Proposed, constructed & governed by the community without help from Fox's designated owner, Maclovio finds its future marked by PAN state govt from principles that fail to recognize their own creation of all types of impediments to development, perhaps an example that good govt can arise within the chaos created by bad govt. Likewise, Maclovianos had to create their own electrical network & infrastrutcture that advanced the town and which resembles a capricious giant spiderweb. Also the water system that descends to the Town was created by residents' own necessity & talent from an enormous steel tube aqueduct supplying Tijuana & NAFTA factories. It's been an enormous screwup ignoring the basic needs of this population and refusing a drop of mercy to the town. But clandestine development exists despite repeated denied of these services.

During the last 2 years, I've gone there trying to understand the reasons for this situation in which a community of almost 2.000 families & 10.000 people live.
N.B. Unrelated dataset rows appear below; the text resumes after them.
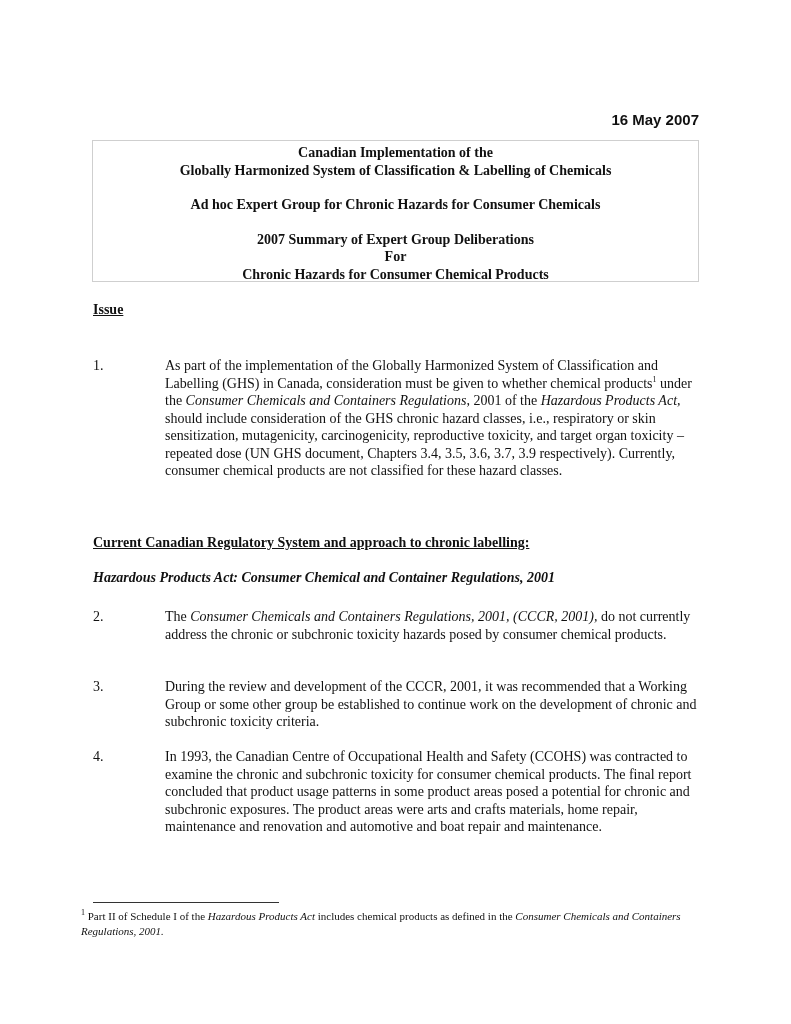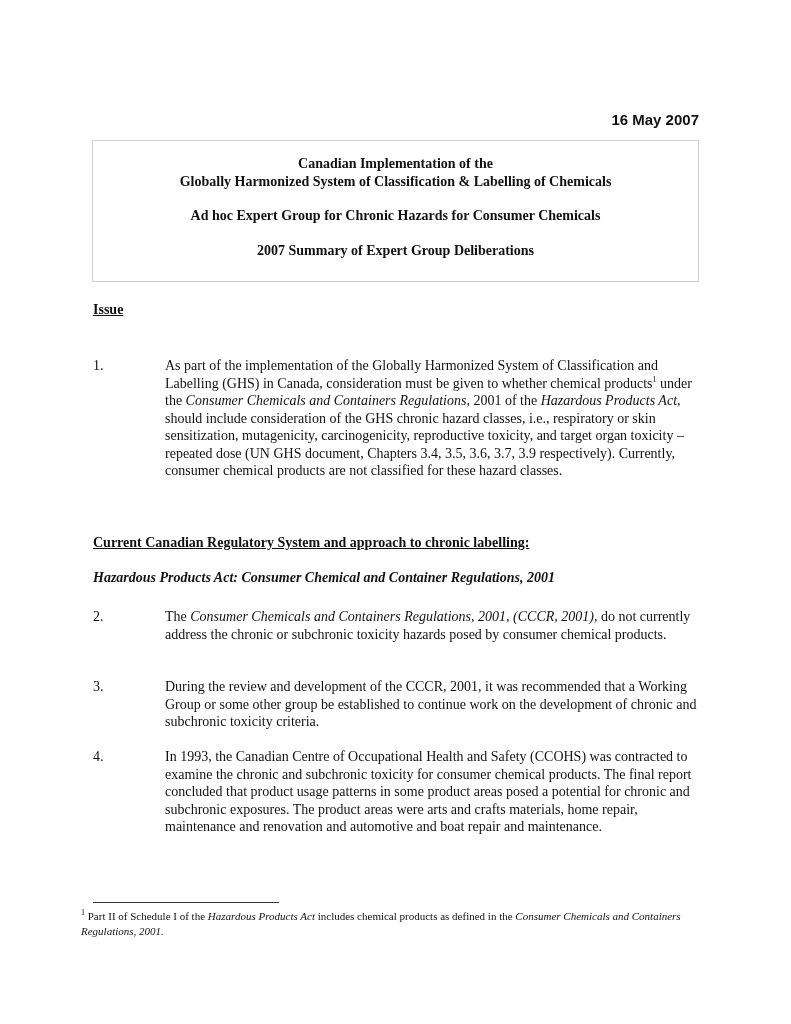"Canadian Implementation of the" .title-box { padding-top: 14px -> 3px }
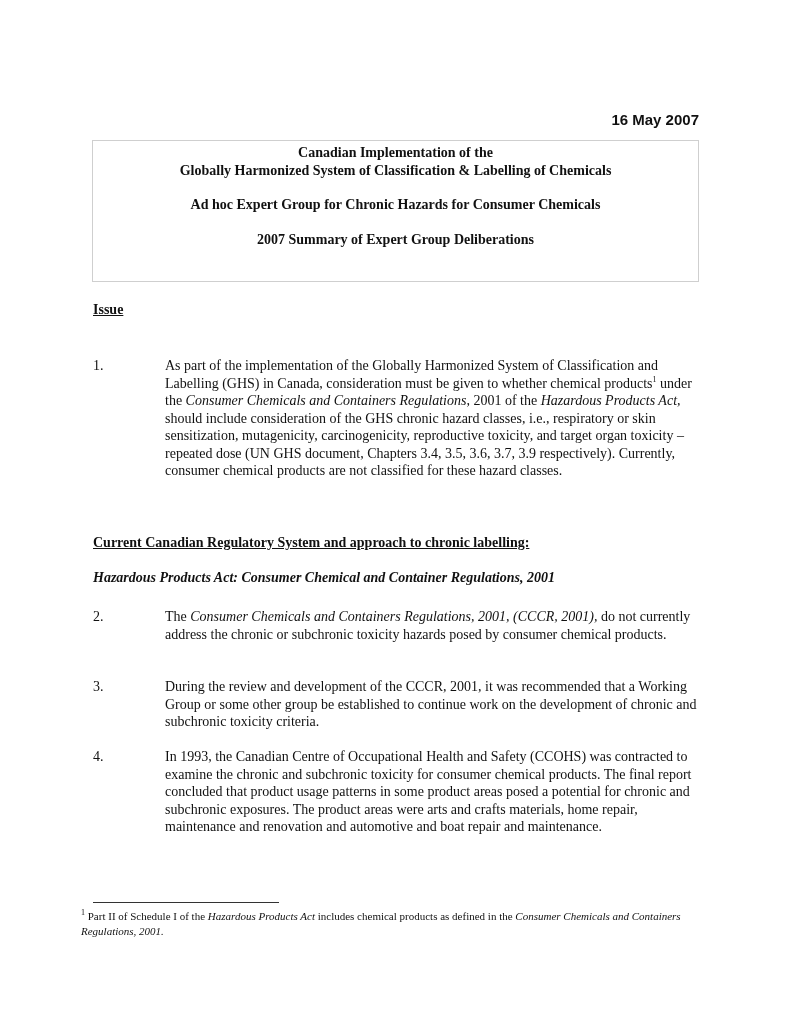"For" div { html: none -> <div>For</div> }
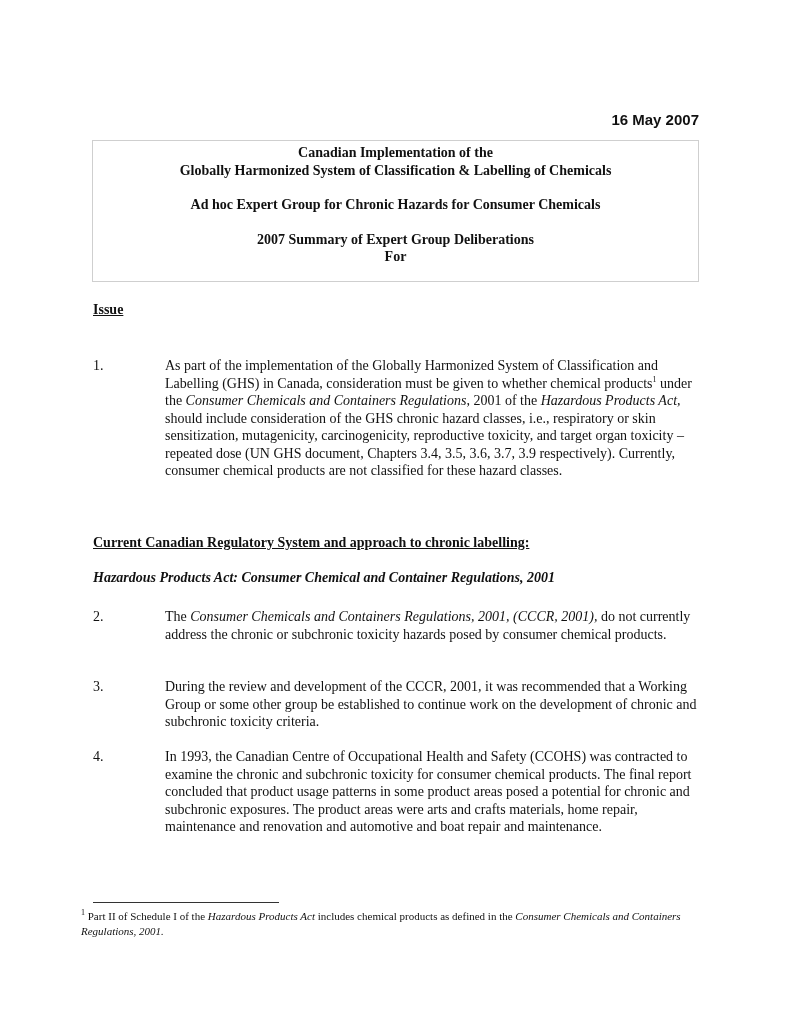"Chronic Hazards for Consumer Chemical" div { html: none -> <div>Chronic Hazards for Consumer Chemical Products</div> }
Maclovio so exemplifies what's happening all along the border region from Matamoros to Tijuana; it is rapidly being duplicated in the rest of the world. The wall around Maclovio Rojas is a Deaf War that doesn't use expensive bombs and has no publicity. In the courts, the Town fights with lawyers to defend land rights already purchased with 37.5million pesos from the Federal govt in 1994 under the Agrarian Reformation. A gigantic copy of the reciept exists as proof for all that care to see it in the Town's Communitarian Bank offices. Would be owners disputing the validity of these rights & demanding return of the land have risen to more than 5 and will likely win the legal battle because the influence of the poor is little.
The Town was baptized with the name of Maclovio Rojas Marquez as a symbol of the fight & honor of a Oxaca Indian organizer of the workers of San Quintin who was assassinated. Oxaca is also the roots & charisma of the main leader of the town, Hortensia Hernandez. She has defined this movement from a principle promoted by the women. Along with Artemio Osuna, they have created this unique community in the Tijuana zone that represents a battle front, not just of land problems but global factories and the endless social problems that whip the region's families. The repression which they have suffered in their work has been enormous in the 13 year struggle, with numerous months of prison & judicial demands. They have not suffered alone; other members of the Union of Possessionaries directorate of the Town Maclovio Rojas Marquez de Tijuana, legal name of the civil association which with legal statutes designate the Town's democratic form, have also suffered. Hunger strikes & 2 marches on foot from the Town to Mexicali to demand their leaders' liberation from imprisonment give testimony of this movement's character.

The 167 hectars are on the free highway of Tijuana to Tecate next to one of the biggest factories in N.America. It is greed, not chance, bitterly forcing people from their streets. The city of Tijuana hastily made this zone's transfer of "poor agrarian lands" to " lots of quoted urbanization". The speculative value generated from privilieged geographic situation begins to recognize the new urban & industrial development of Boulevard 2000. Globalization finds in the 167 hectars of Maclovio an enormous pocket. It won't be the first time that soldiers appear in the Town to begin the evacuation. Last time, people confronted them and they retreated. It's uncertain this time what will happen. They continue trying to keep their homes. So endures Maclovio Rojas!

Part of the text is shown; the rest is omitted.